====== Provided information
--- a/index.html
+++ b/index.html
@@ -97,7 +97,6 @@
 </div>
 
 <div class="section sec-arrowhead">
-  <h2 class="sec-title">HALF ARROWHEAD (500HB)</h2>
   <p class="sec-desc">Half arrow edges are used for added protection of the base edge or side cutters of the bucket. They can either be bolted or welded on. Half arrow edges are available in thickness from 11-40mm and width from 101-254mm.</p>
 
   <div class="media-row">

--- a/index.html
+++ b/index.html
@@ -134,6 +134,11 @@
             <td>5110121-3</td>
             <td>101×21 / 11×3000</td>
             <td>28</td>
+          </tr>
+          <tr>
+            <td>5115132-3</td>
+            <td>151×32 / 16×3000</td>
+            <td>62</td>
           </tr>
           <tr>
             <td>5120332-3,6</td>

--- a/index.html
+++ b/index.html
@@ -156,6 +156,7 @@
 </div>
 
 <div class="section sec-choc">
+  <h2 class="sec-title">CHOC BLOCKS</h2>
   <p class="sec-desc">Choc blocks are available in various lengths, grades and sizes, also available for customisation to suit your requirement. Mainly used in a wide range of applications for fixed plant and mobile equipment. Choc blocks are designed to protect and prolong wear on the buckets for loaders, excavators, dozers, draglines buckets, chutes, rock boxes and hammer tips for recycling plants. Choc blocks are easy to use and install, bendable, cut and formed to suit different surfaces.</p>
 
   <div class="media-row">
============
====== Provided information
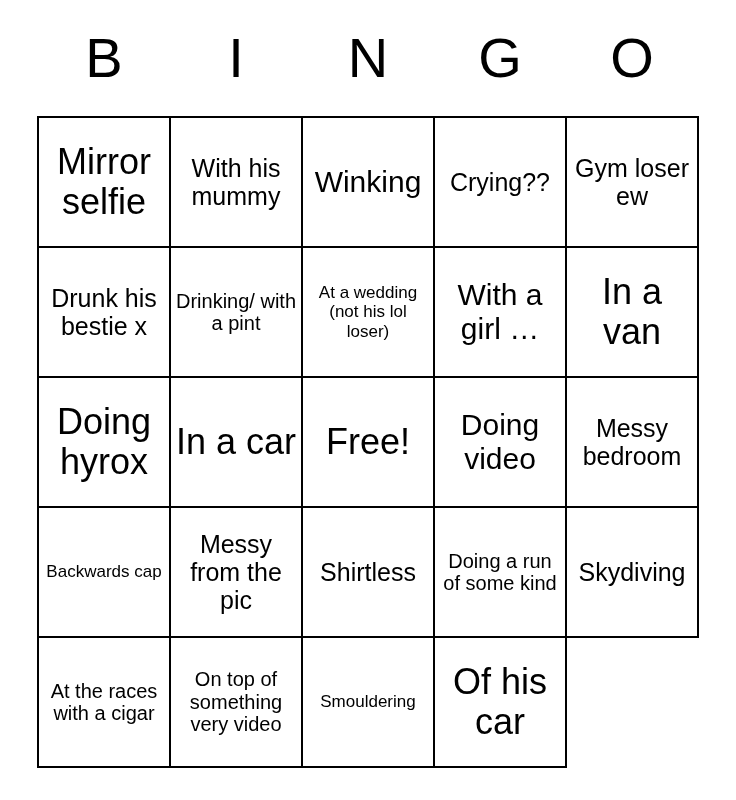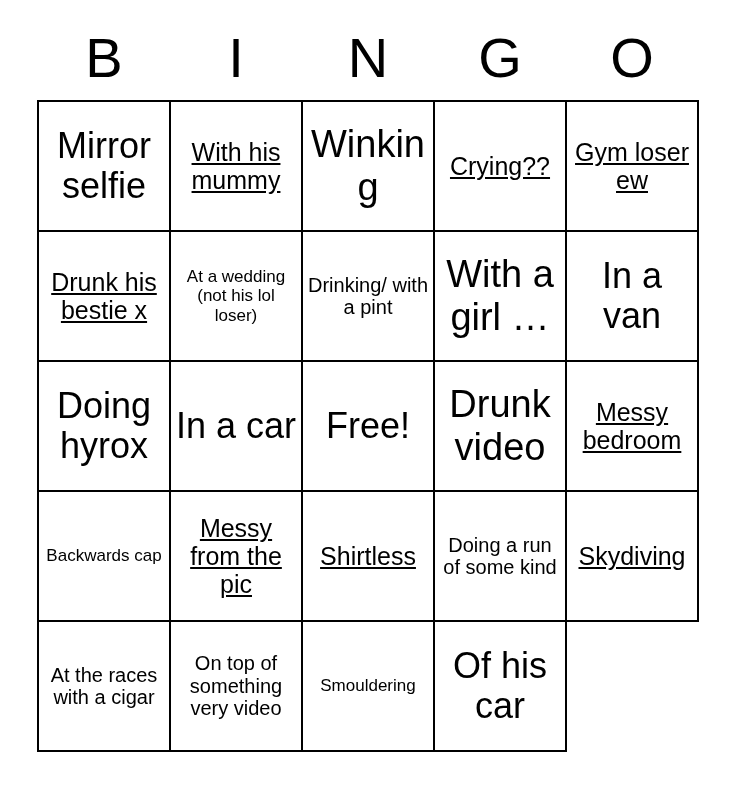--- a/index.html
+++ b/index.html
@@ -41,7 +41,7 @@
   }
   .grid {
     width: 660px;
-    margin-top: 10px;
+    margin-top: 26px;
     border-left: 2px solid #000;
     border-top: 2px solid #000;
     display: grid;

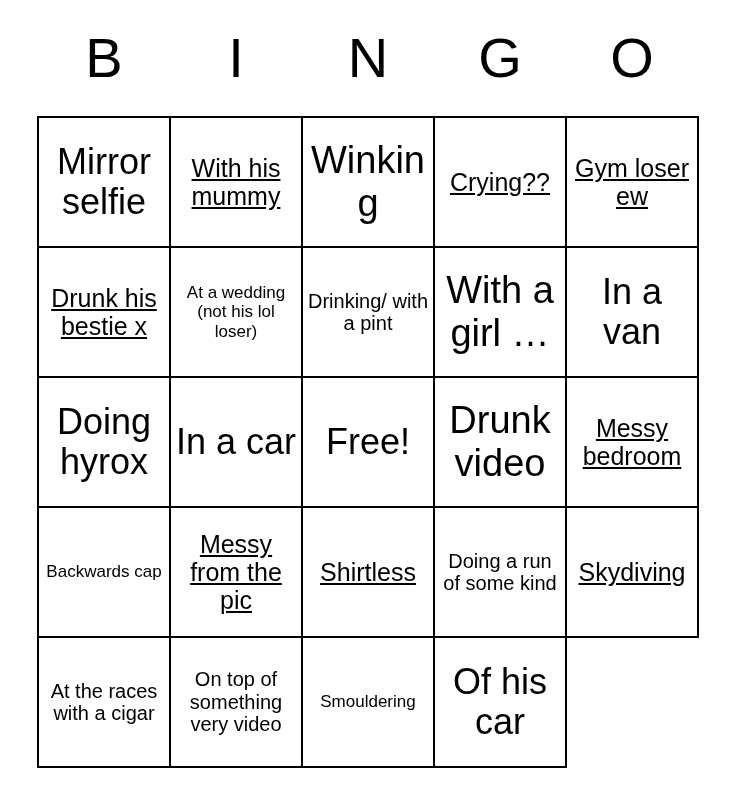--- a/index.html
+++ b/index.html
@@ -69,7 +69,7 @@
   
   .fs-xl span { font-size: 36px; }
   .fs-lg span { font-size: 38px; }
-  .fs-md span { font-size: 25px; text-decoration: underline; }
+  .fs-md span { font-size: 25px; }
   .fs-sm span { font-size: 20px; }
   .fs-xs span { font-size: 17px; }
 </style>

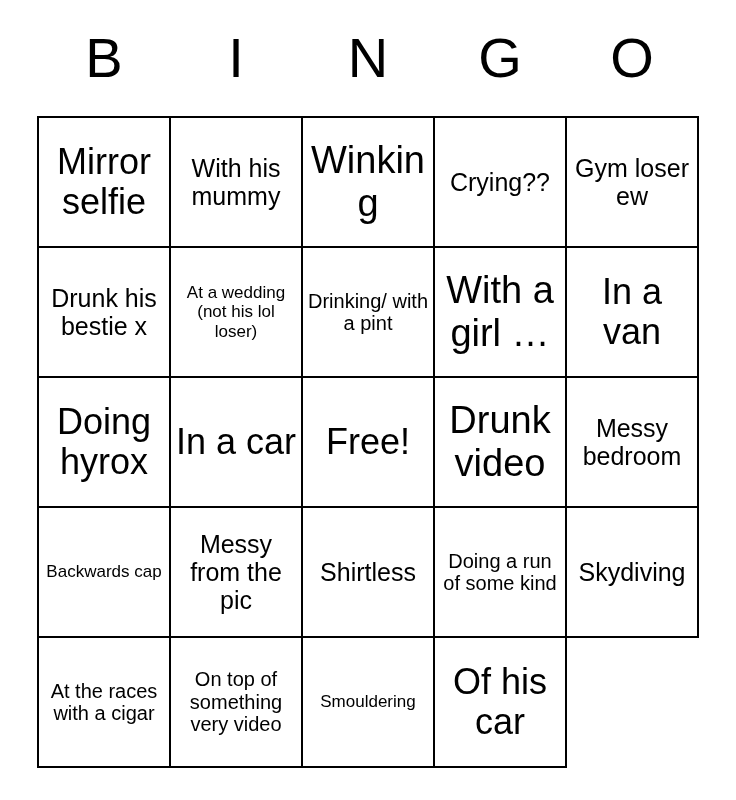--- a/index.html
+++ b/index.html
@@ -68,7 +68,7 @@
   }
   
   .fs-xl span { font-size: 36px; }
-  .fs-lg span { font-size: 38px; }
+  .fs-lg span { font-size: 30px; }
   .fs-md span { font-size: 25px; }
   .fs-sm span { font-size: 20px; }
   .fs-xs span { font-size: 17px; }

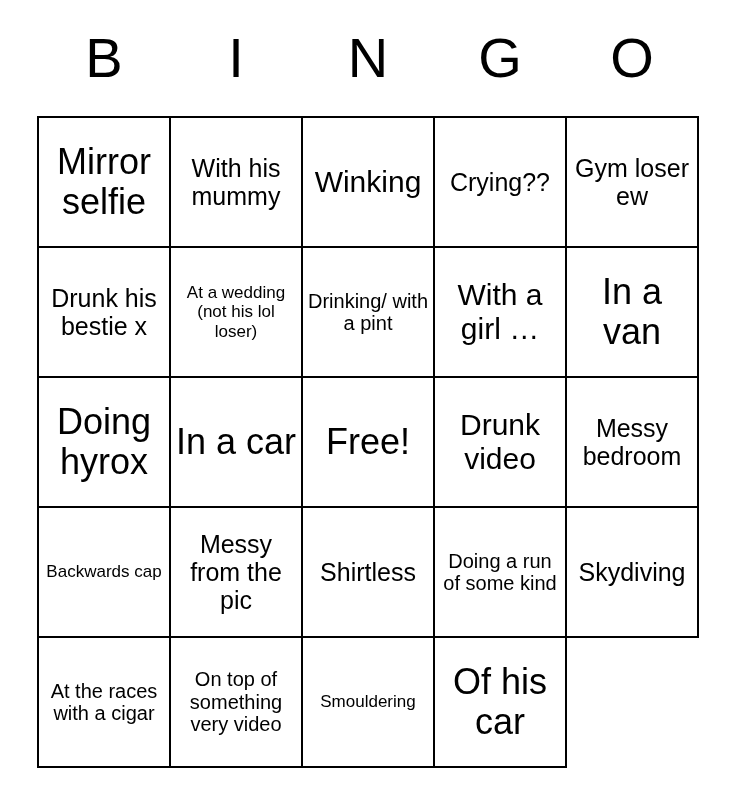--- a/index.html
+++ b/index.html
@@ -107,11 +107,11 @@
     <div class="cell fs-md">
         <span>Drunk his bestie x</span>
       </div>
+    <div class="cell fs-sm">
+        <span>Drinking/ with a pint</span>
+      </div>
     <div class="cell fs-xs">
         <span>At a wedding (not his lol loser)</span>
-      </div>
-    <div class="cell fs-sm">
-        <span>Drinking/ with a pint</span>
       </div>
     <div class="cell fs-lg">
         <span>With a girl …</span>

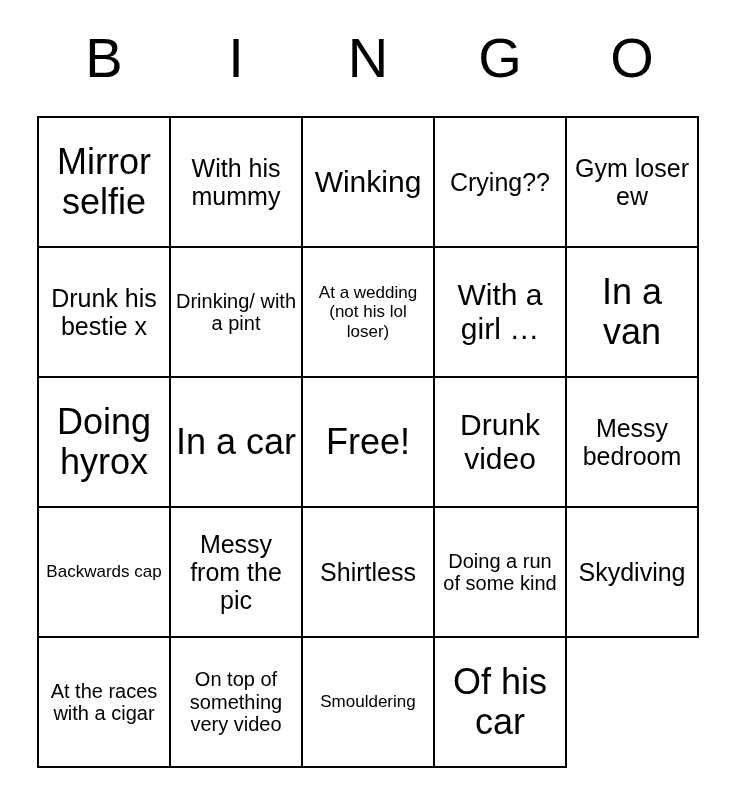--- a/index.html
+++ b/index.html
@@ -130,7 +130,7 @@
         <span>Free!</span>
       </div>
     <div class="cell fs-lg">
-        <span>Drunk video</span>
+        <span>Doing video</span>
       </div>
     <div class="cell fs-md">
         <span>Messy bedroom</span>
============
====== Provided information
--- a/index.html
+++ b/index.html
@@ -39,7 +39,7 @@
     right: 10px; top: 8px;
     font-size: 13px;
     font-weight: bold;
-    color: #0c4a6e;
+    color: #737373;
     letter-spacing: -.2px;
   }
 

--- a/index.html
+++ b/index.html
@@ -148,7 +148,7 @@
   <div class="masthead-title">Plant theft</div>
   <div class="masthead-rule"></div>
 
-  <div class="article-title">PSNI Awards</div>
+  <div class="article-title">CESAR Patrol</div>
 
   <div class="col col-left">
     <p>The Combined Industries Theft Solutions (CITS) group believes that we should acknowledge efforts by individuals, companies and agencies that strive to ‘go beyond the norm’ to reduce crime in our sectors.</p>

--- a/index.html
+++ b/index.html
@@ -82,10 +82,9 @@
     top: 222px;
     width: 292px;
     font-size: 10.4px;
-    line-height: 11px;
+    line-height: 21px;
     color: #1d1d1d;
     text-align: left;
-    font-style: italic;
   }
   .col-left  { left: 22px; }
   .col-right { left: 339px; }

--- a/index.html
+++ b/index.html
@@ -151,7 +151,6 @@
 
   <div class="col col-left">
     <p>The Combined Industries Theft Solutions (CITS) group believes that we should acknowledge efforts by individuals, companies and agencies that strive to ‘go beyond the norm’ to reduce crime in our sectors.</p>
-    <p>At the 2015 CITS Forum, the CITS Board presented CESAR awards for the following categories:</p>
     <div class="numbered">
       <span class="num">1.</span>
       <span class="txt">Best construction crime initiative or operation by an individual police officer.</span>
============
Transcribe, exactly and without additions, the lines of the records above, beginning with the line that contains "text-align: left;" and ending with the line that contains "individual police officer.</span>", both included.

Task answer
     text-align: left;
-    font-style: italic;
   }
   .col-left  { left: 22px; }
   .col-right { left: 339px; }

--- a/index.html
+++ b/index.html
@@ -151,7 +151,6 @@
 
   <div class="col col-left">
     <p>The Combined Industries Theft Solutions (CITS) group believes that we should acknowledge efforts by individuals, companies and agencies that strive to ‘go beyond the norm’ to reduce crime in our sectors.</p>
-    <p>At the 2015 CITS Forum, the CITS Board presented CESAR awards for the following categories:</p>
     <div class="numbered">
       <span class="num">1.</span>
       <span class="txt">Best construction crime initiative or operation by an individual police officer.</span>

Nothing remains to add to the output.